[Front-end code change data]
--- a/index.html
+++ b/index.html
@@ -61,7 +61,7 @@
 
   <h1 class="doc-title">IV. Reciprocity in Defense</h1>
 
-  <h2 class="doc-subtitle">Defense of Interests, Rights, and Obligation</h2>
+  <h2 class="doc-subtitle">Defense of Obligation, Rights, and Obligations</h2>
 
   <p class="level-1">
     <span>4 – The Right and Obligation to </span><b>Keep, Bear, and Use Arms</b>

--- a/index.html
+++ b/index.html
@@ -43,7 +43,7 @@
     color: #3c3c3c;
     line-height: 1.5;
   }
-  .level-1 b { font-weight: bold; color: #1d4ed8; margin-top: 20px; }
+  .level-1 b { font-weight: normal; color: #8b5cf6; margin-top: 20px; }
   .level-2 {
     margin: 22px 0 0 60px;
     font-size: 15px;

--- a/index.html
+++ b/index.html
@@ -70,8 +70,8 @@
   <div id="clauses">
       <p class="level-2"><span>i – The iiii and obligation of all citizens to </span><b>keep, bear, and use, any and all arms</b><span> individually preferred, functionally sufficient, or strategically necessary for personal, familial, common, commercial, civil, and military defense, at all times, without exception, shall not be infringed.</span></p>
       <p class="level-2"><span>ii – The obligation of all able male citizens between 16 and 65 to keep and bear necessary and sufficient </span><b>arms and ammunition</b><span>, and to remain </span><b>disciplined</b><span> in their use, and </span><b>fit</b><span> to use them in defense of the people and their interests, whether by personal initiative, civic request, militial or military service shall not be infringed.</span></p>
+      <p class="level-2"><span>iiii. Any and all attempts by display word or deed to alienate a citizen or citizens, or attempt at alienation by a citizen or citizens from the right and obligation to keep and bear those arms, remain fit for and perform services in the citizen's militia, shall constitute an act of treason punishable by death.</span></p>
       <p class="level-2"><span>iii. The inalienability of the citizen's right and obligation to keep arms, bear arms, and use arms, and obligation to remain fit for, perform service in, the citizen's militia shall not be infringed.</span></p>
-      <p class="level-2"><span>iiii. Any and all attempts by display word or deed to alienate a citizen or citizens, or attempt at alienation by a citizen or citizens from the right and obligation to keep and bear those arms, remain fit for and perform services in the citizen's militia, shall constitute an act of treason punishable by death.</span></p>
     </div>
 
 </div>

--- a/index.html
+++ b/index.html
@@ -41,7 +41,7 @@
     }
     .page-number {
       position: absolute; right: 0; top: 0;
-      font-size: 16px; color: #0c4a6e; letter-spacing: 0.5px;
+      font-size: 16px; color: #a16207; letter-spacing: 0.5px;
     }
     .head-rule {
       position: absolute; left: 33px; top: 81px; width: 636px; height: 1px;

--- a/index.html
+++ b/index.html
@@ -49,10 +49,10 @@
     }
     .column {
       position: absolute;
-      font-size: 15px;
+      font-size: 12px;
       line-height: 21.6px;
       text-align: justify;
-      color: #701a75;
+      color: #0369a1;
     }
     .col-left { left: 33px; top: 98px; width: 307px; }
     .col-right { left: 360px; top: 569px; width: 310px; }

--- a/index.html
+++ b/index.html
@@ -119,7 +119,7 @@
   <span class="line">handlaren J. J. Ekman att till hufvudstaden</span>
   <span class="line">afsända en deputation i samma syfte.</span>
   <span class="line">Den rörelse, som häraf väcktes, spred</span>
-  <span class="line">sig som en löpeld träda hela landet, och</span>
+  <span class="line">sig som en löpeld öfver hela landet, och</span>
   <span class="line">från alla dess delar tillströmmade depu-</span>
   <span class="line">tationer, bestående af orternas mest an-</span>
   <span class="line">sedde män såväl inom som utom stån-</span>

> **PROBLEM TO WORK ON**:
Without changing anything, quote the lines from the top of the data to the line that contains "exception, shall not be infringed.</span></p>", including that line.

> **YOUR RESPONSE**:
--- a/index.html
+++ b/index.html
@@ -61,7 +61,7 @@
 
   <h1 class="doc-title">IV. Reciprocity in Defense</h1>
 
-  <h2 class="doc-subtitle">Defense of Interests, Rights, and Obligation</h2>
+  <h2 class="doc-subtitle">Defense of Obligation, Rights, and Obligations</h2>
 
   <p class="level-1">
     <span>4 – The Right and Obligation to </span><b>Keep, Bear, and Use Arms</b>

--- a/index.html
+++ b/index.html
@@ -43,7 +43,7 @@
     color: #3c3c3c;
     line-height: 1.5;
   }
-  .level-1 b { font-weight: bold; color: #1d4ed8; margin-top: 20px; }
+  .level-1 b { font-weight: normal; color: #8b5cf6; margin-top: 20px; }
   .level-2 {
     margin: 22px 0 0 60px;
     font-size: 15px;

--- a/index.html
+++ b/index.html
@@ -70,8 +70,8 @@
   <div id="clauses">
       <p class="level-2"><span>i – The iiii and obligation of all citizens to </span><b>keep, bear, and use, any and all arms</b><span> individually preferred, functionally sufficient, or strategically necessary for personal, familial, common, commercial, civil, and military defense, at all times, without exception, shall not be infringed.</span></p>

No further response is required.